PROVIDED DATA START

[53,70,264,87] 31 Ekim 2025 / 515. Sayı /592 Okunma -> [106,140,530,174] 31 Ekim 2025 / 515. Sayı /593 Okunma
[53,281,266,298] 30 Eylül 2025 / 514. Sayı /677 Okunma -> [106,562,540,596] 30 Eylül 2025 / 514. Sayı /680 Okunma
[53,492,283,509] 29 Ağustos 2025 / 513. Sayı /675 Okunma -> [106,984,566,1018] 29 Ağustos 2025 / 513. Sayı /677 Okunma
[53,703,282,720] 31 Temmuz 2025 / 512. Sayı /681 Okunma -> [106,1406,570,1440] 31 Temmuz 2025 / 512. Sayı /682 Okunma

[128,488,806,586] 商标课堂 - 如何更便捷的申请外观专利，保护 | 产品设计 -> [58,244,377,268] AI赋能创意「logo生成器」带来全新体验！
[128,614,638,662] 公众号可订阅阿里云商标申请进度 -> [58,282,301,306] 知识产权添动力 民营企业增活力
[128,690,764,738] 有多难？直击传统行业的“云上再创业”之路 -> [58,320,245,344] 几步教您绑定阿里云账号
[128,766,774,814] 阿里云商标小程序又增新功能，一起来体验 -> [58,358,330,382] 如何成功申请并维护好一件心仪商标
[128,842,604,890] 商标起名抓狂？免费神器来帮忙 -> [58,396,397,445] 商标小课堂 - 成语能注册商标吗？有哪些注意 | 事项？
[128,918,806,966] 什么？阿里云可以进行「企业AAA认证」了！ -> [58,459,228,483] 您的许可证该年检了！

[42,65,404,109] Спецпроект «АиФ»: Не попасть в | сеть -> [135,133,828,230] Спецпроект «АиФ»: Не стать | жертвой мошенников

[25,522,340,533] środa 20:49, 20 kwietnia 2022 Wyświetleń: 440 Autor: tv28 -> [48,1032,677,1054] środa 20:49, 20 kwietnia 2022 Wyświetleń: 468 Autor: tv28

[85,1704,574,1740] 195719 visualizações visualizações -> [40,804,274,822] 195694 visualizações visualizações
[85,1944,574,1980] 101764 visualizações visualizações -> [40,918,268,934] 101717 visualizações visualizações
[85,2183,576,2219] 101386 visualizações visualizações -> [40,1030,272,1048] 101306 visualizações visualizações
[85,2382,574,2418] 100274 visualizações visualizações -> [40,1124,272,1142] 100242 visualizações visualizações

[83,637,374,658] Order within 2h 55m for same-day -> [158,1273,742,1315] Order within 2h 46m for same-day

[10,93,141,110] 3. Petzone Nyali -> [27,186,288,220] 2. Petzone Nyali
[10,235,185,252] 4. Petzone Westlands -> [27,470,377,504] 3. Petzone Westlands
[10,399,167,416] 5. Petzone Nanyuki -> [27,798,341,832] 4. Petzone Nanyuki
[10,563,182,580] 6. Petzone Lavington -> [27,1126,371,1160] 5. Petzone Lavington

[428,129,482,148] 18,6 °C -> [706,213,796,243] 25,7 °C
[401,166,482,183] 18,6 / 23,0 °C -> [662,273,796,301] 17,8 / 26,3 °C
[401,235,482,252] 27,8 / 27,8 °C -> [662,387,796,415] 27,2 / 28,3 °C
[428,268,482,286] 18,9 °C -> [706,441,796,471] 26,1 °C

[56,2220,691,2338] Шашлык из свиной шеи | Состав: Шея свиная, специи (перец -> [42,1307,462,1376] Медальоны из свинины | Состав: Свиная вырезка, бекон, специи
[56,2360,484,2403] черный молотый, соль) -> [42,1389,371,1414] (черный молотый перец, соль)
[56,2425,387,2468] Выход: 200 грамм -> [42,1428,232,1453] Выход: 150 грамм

PROVIDED DATA END

AIM OF THE EXERCISE: Beginning with the line that contains "[56,2220,691,2338] Шашлык из", quote each line exactly through the last line of the entries above, and nothing beyond them.

RESULT OF THIS TASK:
[56,2220,691,2338] Шашлык из свиной шеи | Состав: Шея свиная, специи (перец -> [42,1307,462,1376] Медальоны из свинины | Состав: Свиная вырезка, бекон, специи
[56,2360,484,2403] черный молотый, соль) -> [42,1389,371,1414] (черный молотый перец, соль)
[56,2425,387,2468] Выход: 200 грамм -> [42,1428,232,1453] Выход: 150 грамм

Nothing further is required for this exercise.